Why I Cite Specific People, Books, and Sermons

December 26, 2018 · 959 words · 5 minute read Citations   Academic Integrity   Truth   Love   Questions  

In the near future, I will be publishing articles which are asking some difficult questions about specific practices within Christianity and Protestantism. In doing so, I will be citing specific examples from sermons, books, and other blog posts which I find difficult to understand (or simply incorrect). In this article, I describe why I think it is important to cite specific examples of the problems we are observing and how to do it in a way that is edifying and loving.

Update (Summer 2020)

In the past, I have cited specific examples (usually youtube clips) of issues and concerns I have with evangelicalism. I am no longer going to do this and have taken down mosts of my posts containing links to statements made by pastors. I do not object to the reasons for citing specific examples as detailed below and I see the merits of doing so, but I am unable to maintain a humble, gentle, peaceful heart when I cite specific examples, so I will no longer be doing so (at least not on a regular basis).

The Challenge

“And He gave some as apostles, and some as prophets, and some as evangelists, and some as pastors and teachers, for the equipping of the saints for the work of service, to the building up of the body of Christ; until we all attain to the unity of the faith, and of the knowledge of the Son of God, to a mature man, to the measure of the stature which belongs to the fullness of Christ. As a result, we are no longer to be children, tossed here and there by waves and carried about by every wind of doctrine, by the trickery of men, by craftiness in deceitful scheming; but speaking the truth in love, we are to grow up in all aspects into Him who is the head, even Christ, from whom the whole body, being fitted and held together by what every joint supplies, according to the proper working of each individual part, causes the growth of the body for the building up of itself in love."1

The challenge I’m facing is this: I have numerous questions about Christianity and Protestantism. These questions are not, in my estimation and the thinking of thoughtful friends with whom I engage, inconsequential or periphery; they are foundational, epistemological, and methodological questions that have a significant bearing on my everyday life. I want to articulate these questions and this blog is one of the primary means of doing so, but it is easy to be misunderstood on the internet and it is equally easy to slip into the zeitgeist of the internet age where everyone2 is either sarcastic, mean, or lacking nuance and philosophical distinction. In short, I want to write clear, thoughtful articles that communicate my questions without coming across as mean or subversive.

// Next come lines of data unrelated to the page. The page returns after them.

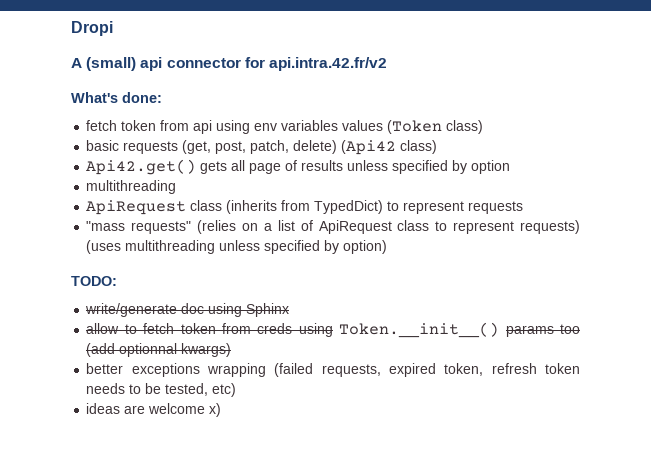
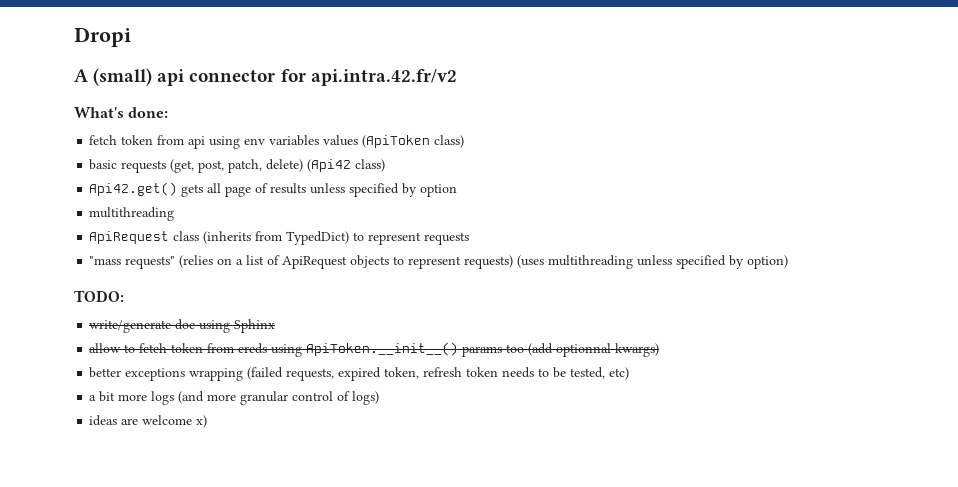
- fetch token from api using env variables values (Token class)
+ fetch token from api using env variables values (ApiToken class)
- "mass requests" (relies on a list of ApiRequest class to represent requests) (uses multithreading unless specified by option)
+ "mass requests" (relies on a list of ApiRequest objects to represent requests) (uses multithreading unless specified by option)
- allow to fetch token from creds using Token.__init__() params too (add optionnal kwargs)
+ allow to fetch token from creds using ApiToken.__init__() params too (add optionnal kwargs)
+ a bit more logs (and more granular control of logs)

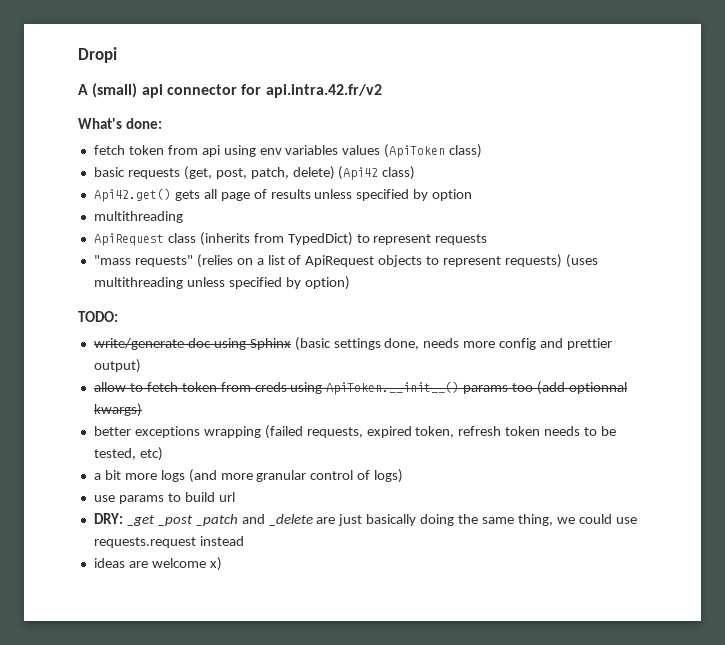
- write/generate doc using Sphinx
+ write/generate doc using Sphinx (basic settings done, needs more config and prettier output)
+ use params to build url
+ DRY: _get _post _patch and _delete are just basically doing the same thing, we could use requests.request instead

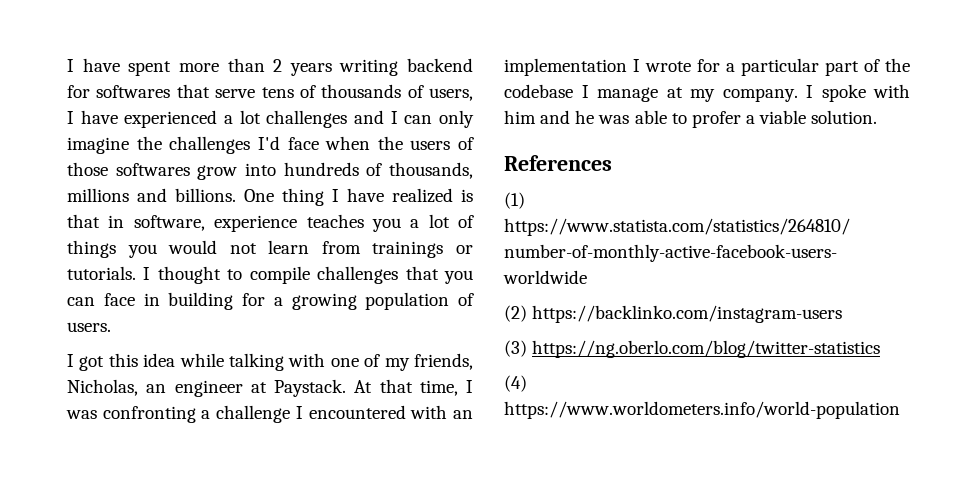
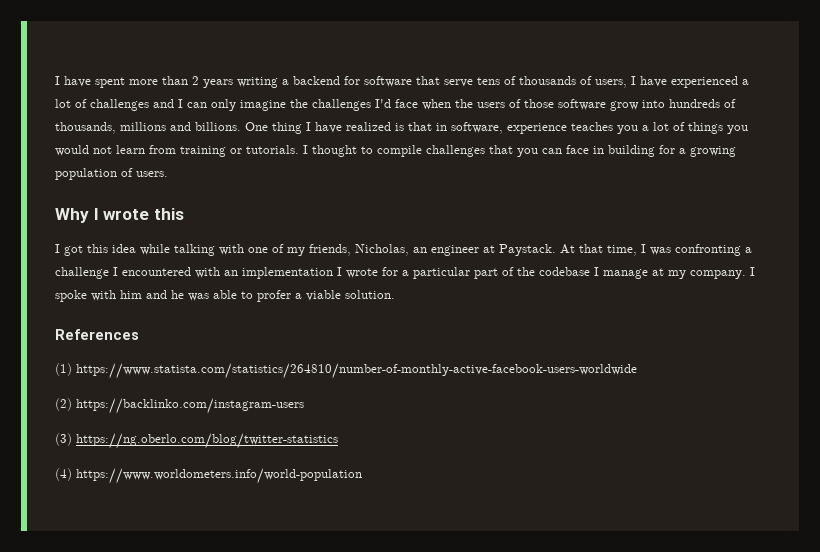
- I have spent more than 2 years writing backend for softwares that serve tens of thousands of users, I have experienced a lot challenges and I can only imagine the challenges I'd face when the users of those softwares grow into hundreds of thousands, millions and billions.
+ I have spent more than 2 years writing a backend for software that serve tens of thousands of users, I have experienced a lot of challenges and I can only imagine the challenges I'd face when the users of those software grow into hundreds of thousands, millions and billions.
- One thing I have realized is that in software, experience teaches you a lot of things you would not learn from trainings or tutorials.
+ One thing I have realized is that in software, experience teaches you a lot of things you would not learn from training or tutorials.
+ Why I wrote this

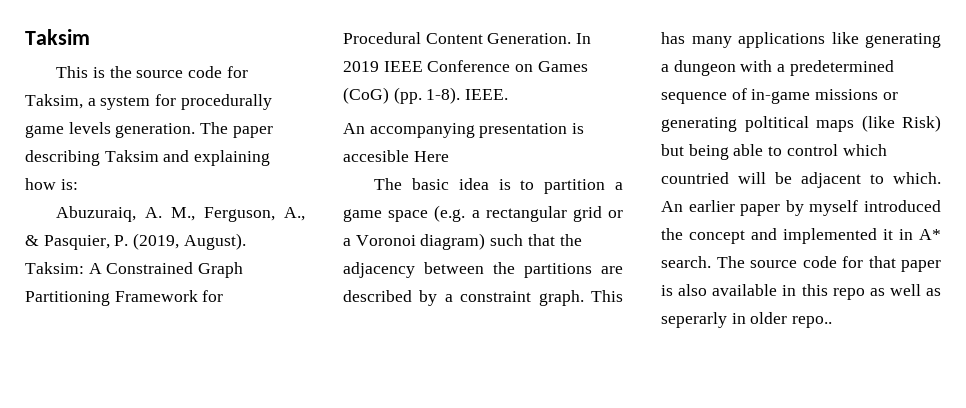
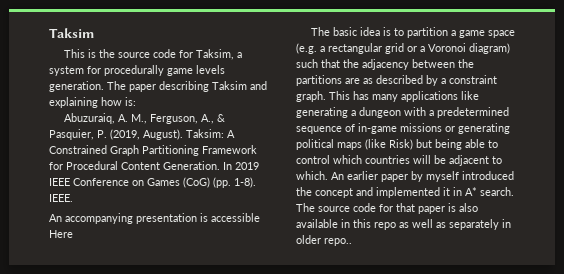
- An accompanying presentation is accesible Here
+ An accompanying presentation is accessible Here
- The basic idea is to partition a game space (e.g. a rectangular grid or a Voronoi diagram) such that the adjacency between the partitions are described by a constraint graph.
+ The basic idea is to partition a game space (e.g. a rectangular grid or a Voronoi diagram) such that the adjacency between the partitions are as described by a constraint graph.
- This has many applications like generating a dungeon with a predetermined sequence of in-game missions or generating poltitical maps (like Risk) but being able to control which countried will be adjacent to which.
+ This has many applications like generating a dungeon with a predetermined sequence of in-game missions or generating political maps (like Risk) but being able to control which countries will be adjacent to which.
- The source code for that paper is also available in this repo as well as seperarly in older repo..
+ The source code for that paper is also available in this repo as well as separately in older repo..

To communicate clearly, I think I must reference specific examples from books, blogs, movies, sermons, etc. to prove and demonstrate what I am talking about. Because it is so easy for such direct references to be misunderstood, this blog post lays out my objectives for using primary source material and sets some principles to which I will try to hold myself accountable. Here goes…

Objectives - Why use primary source material?

So why do I regularly cite books, blog posts, videos, sermons, etc? There are many reasons, but I’ll provide at least three:

  1. To show the prevalence of a view. - When I critique a Pastor’s use of the Old Testament without citing specific examples, I often hear things like: “No one actually uses the Old Testament like that” or “My pastor would never use the Old Testament that way”. My goal in citing specific sermons in which the Old Testament is flagrantly misused is to show that people actually do use the Old Testament like that and your pastor probably would use the Old Testament that way in certain situations. Not trying to be mean; just driving home the prevalence of the problem.
  2. To avoid using straw-men. - I try to frequently cite specific, primary source material because this keeps me accountable to deal with what the person actually believes and not just a Straw man.
  3. To edify the body of Christ. - With Ephesians 4:15 in mind, my primary objective in citing primary source material and writing these blog posts is to help mature the body of Christ one mind at a time (especially including my own mind).

Methods - How will I use primary source material?

So how am I going to use primary source material in my blog posts? Here are five principles that will guide my use of source material:

  1. Be humble. - In citing what I perceive to be the shortcomings of another person, I am not under the delusion that I am free from errors (even the same errors which I criticize). I will use primary source material humbly, recognizing that I too have many areas in which I need to grow.
  2. Be positive. - To best help the body of Christ grow and mature, I will always be sure to provide guidelines and principles for how to fix a problem and how we can do something better in the future.
  3. Be open to correction. - As I critique others, I will always be open and soliciting feedback and correction. I do not have everything figured out and I make mistakes too.
  4. Don’t throw the baby out with the bathwater.3 - When addressing the errors of another person, I will try not to over-react. One error does not discredit everything a person has done. There are different types of errors and different reasons errors occur, so it is wrong to say that because someone is wrong on one issue, they can’t be trusted on any issues.
  5. Speaking the truth… - Taking a hint from Ephesians 4:15, I will seek to speak the truth (which is, in part, contained in Scripture4) and to not get bogged down in falsehood.
  6. Speaking the truth in love - Again from Ephesians 4:15, I will seek to communicate lovingly and motivated by love5.